Bir kitap düşünün, empatiyle beslenmiş... Az önce yukarıya bıraktığım alıntı da tam olarak empatiyla alakalı bir kısım.
Okurken düşündüren sade samimi bir dili olmasına rağmen, anlatılan en basit bir olayda bile 'evet insanlar böyle yaklaşsa aslında sorun kalmaz' diye dedirten bir kitap.
Okurken sevecenliği çokça hissettiriyor. Anlayış, empati yeteneğine sahip olmanın ne kadar önemli olduğunu da okuyacaksınız.

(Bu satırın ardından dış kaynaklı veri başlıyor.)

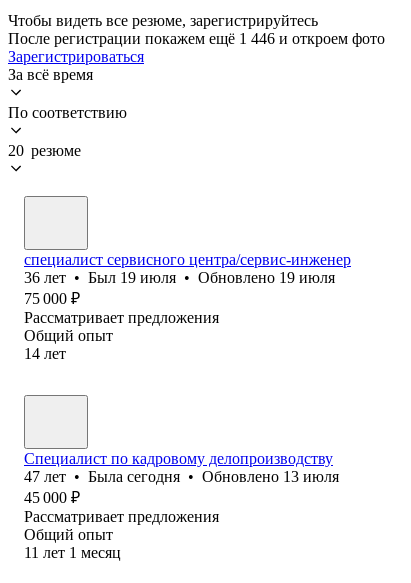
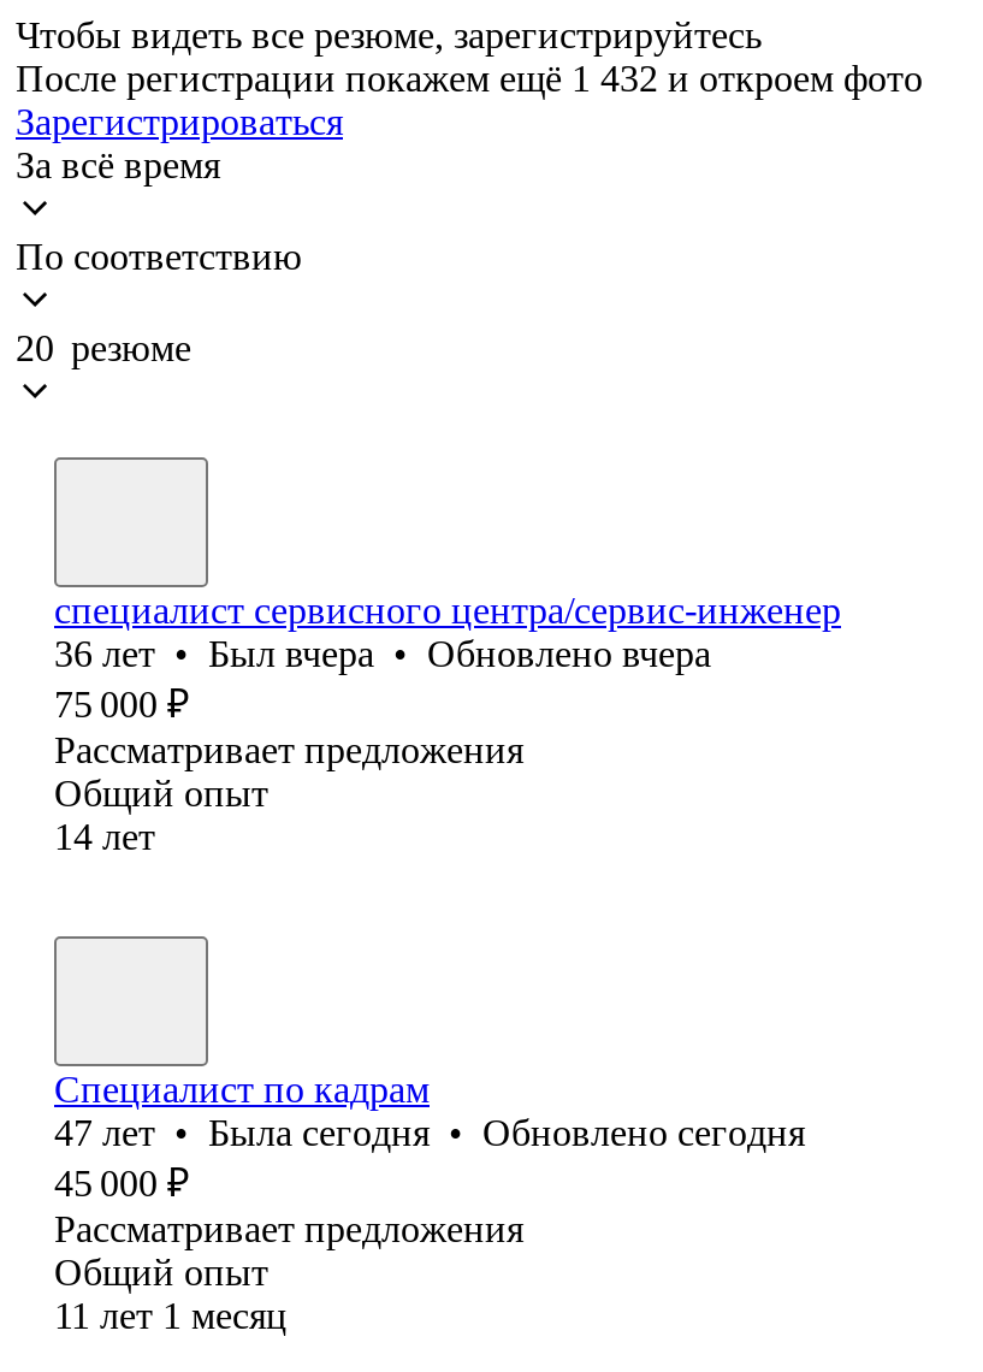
[8,30,385,47] После регистрации покажем ещё 1 446 и откроем фото -> [16,58,923,98] После регистрации покажем ещё 1 432 и откроем фото
[24,269,335,286] 36 лет • Был 19 июля • Обновлено19 июля -> [54,633,711,674] 36 лет • Был вчера • Обновленовчера
[24,450,339,485] Специалист по кадровому делопроизводству | 47 лет • Была сегодня • Обновлено 13 июля -> [54,1068,805,1153] Специалист по кадрам | 47 лет • Была сегодня • Обновлено сегодня

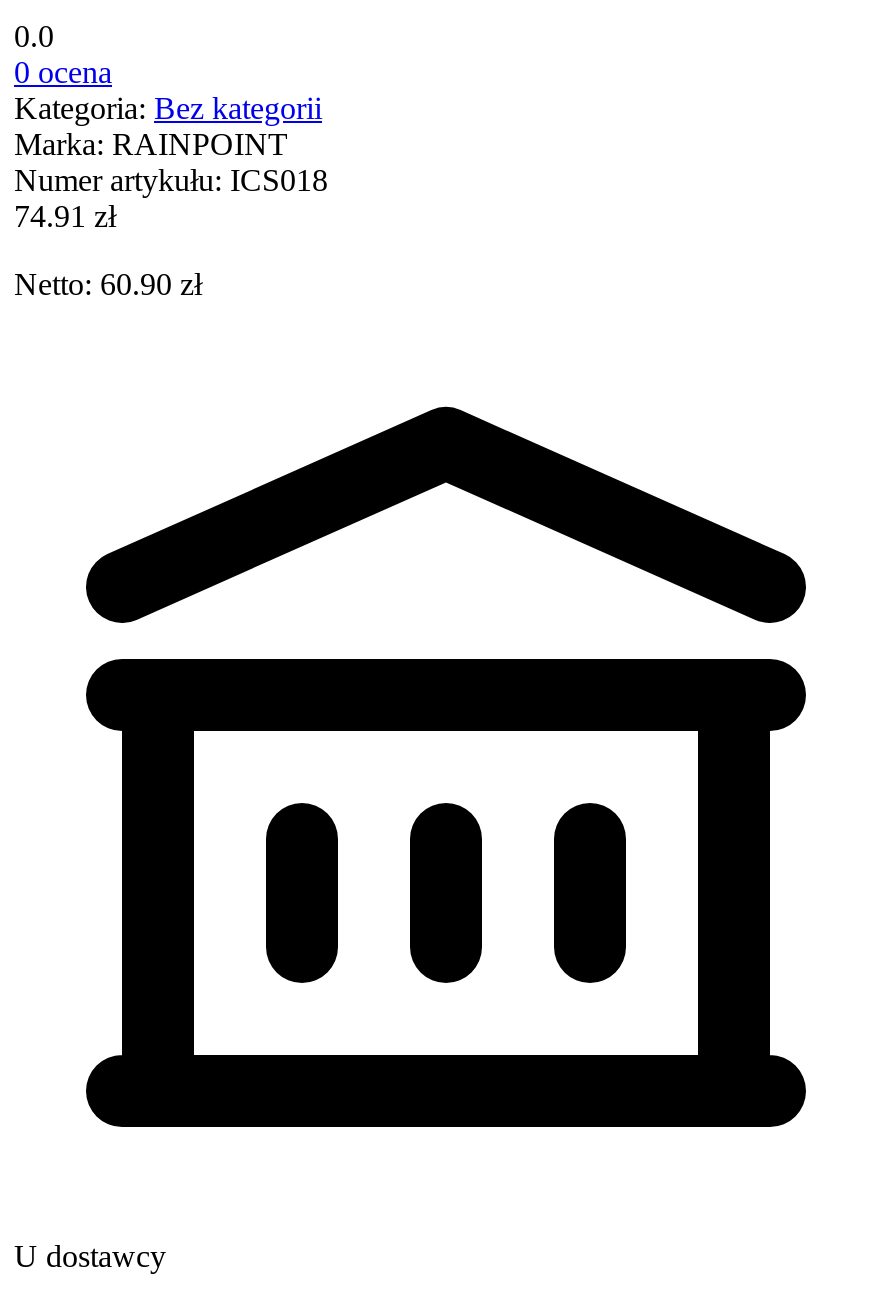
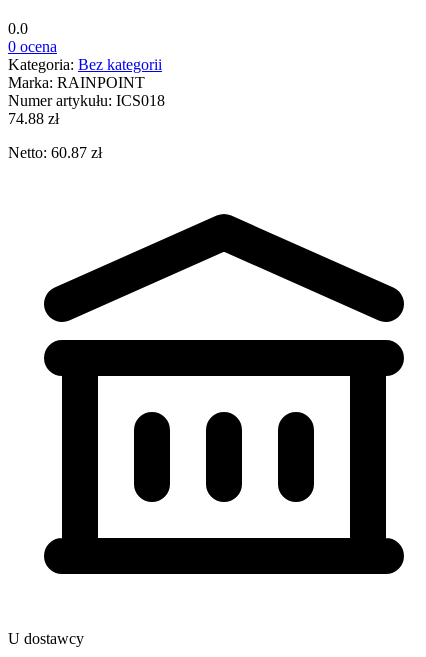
[14,199,116,233] 74.91 zł -> [8,110,59,127] 74.88 zł
[14,267,202,301] Netto: 60.90 zł -> [8,144,102,161] Netto: 60.87 zł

Tuna ile Tibet çiftimizin ve aile üyelerinin üzerinde dönen bir kurgu, hayatta olabilecek her şeyin minik bir özeti diyebilirim. On iki bölümden oluşan, yine her bölümün kendi başlığıyla alakalı bir olayı var. Çokça ahşap objelerle karşılaşılıyor. Tabi ki de her objenin kendine has bir hikayesi var. Benim en sevdiğim bölüm ise "Babaannemin Sandığı" kısmıydı. Ne kadar naif bir bölüm olduğunu bunun yanında hüzünlendirirken anlıyorsunuz.
Oksijen Tüplü Tabut ismiyle alakalı bölüm kitabın son bölümü ve en şaşırtıcı kısmı diyebilirim.
Yine kitabın en sevdiğim ve en vurucu satırlarını da hemen aşağıya bırakıyorum.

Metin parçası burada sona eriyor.